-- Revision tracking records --
-------------------------

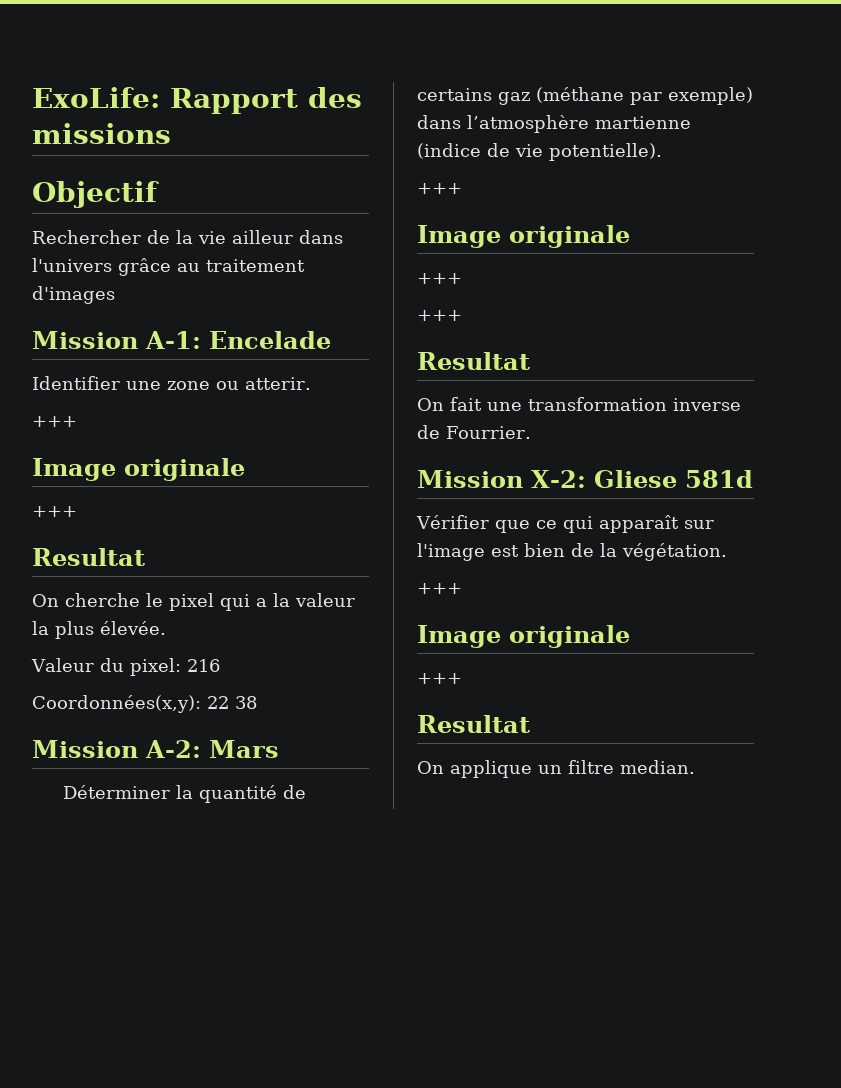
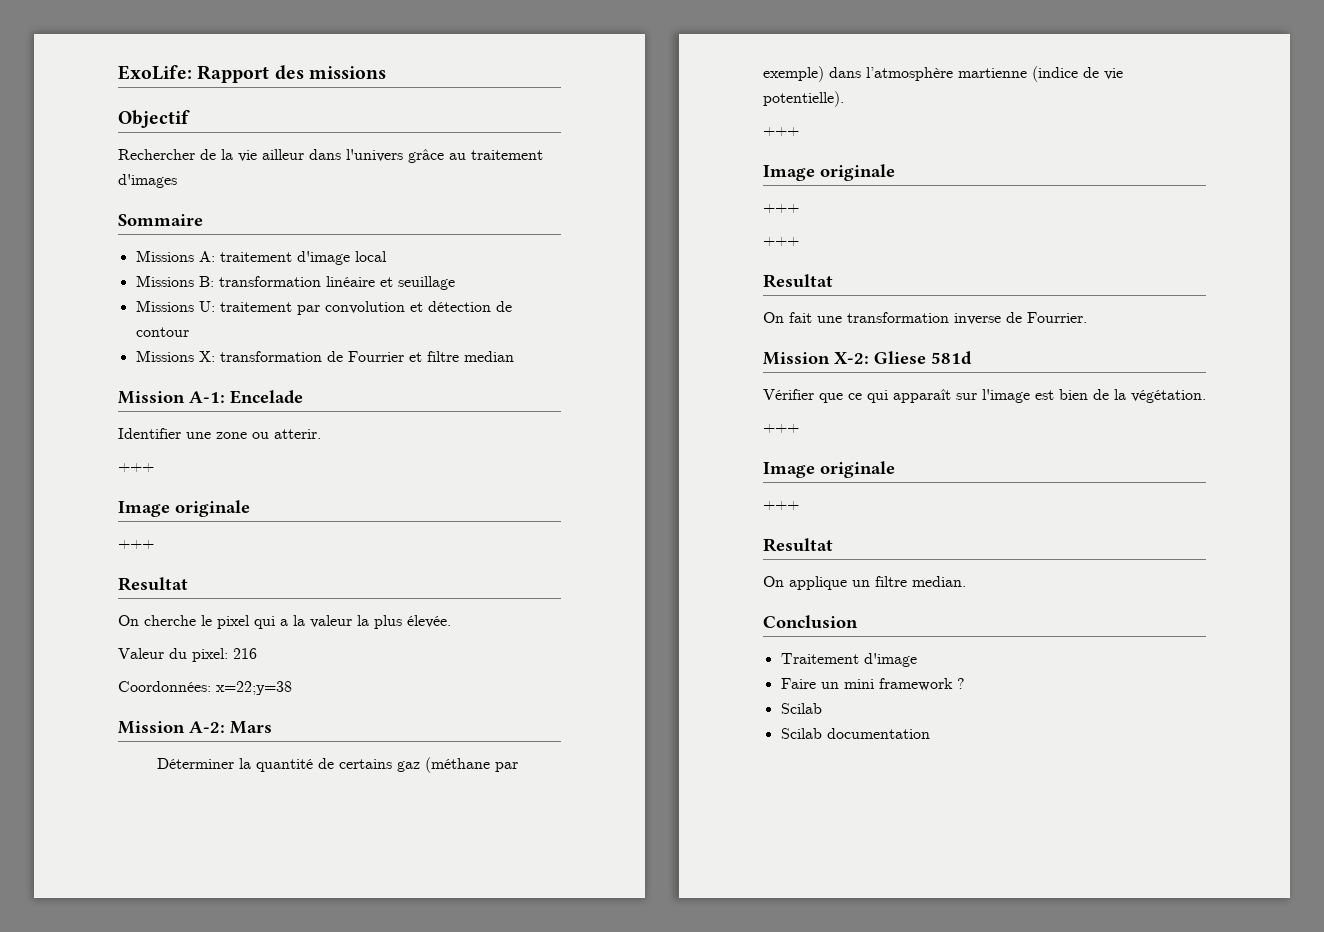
+ Sommaire
+ Missions A: traitement d'image local
+ Missions B: transformation linéaire et seuillage
+ Missions U: traitement par convolution et détection de contour
+ Missions X: transformation de Fourrier et filtre median
- Coordonnées(x,y): 22 38
+ Coordonnées: x=22;y=38
+ Conclusion
+ Traitement d'image
+ Faire un mini framework ?
+ Scilab
+ Scilab documentation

-------------------------

-- EXERCISE DETAILS --
Retype exactly, and only, the lines that run from the one with "mini framework ?" through the final line of the entries.

-- SOLUTION TO THIS TASK --
+ Faire un mini framework ?
+ Scilab
+ Scilab documentation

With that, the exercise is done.